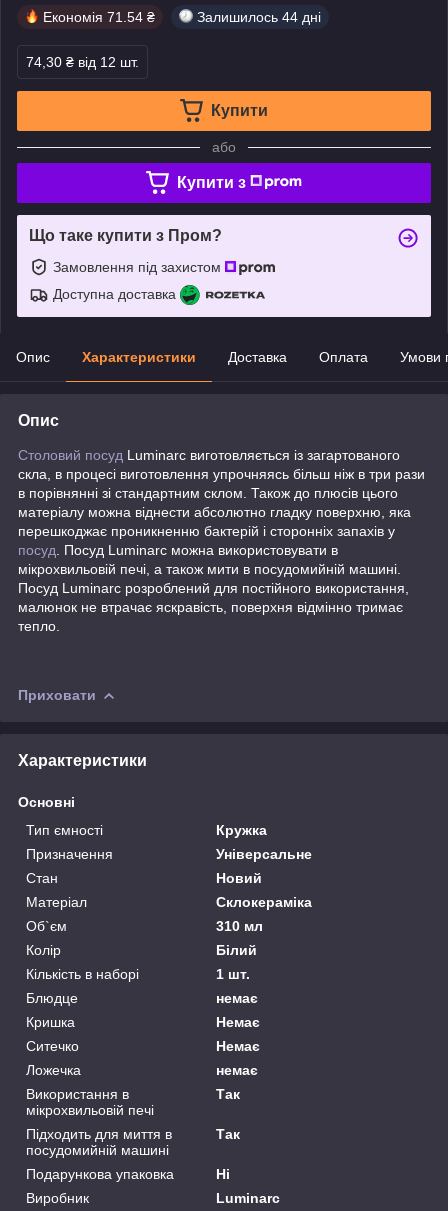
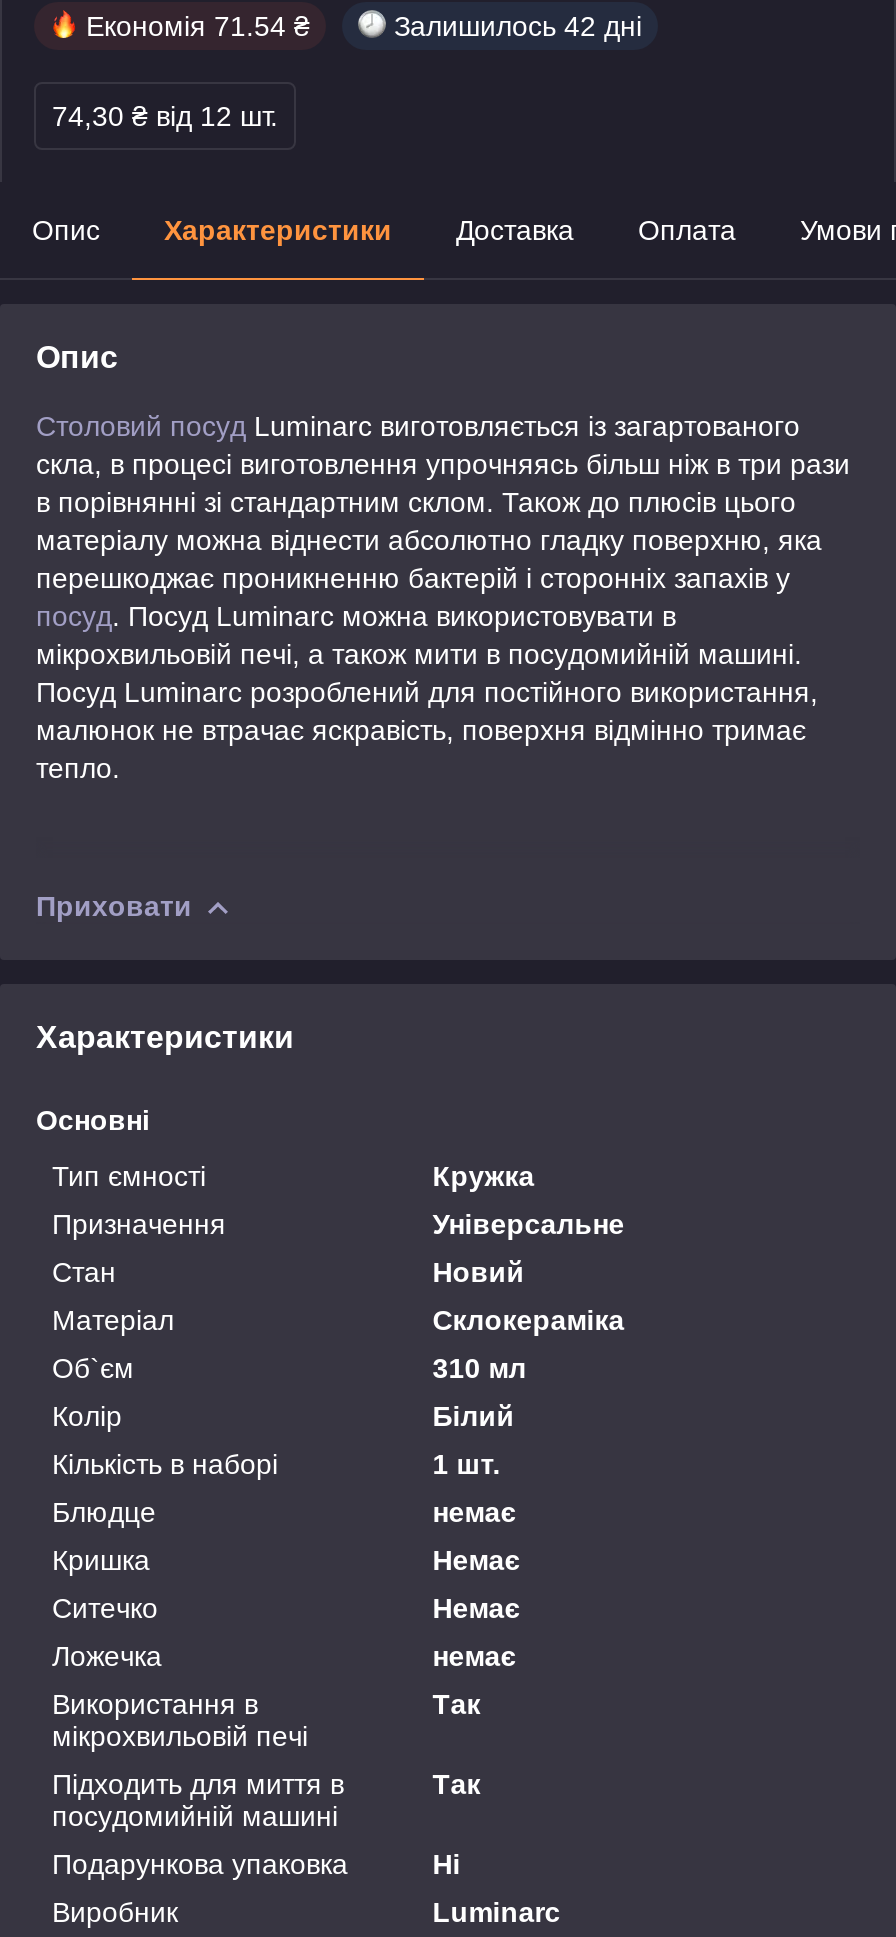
- Залишилось 44 дні
+ Залишилось 42 дні

- [image]
- Купити
- або
- Купити з
- Що таке купити з Пром?
- Замовлення під захистом
- Доступна доставка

········

Aim of the exercise: Repeat exactly the lines of the records from the one containing "Залишилось 42 дні" to the last, and include no line outside that stretch.

Response area:
+ Залишилось 42 дні

- [image]
- Купити
- або
- Купити з
- Що таке купити з Пром?
- Замовлення під захистом
- Доступна доставка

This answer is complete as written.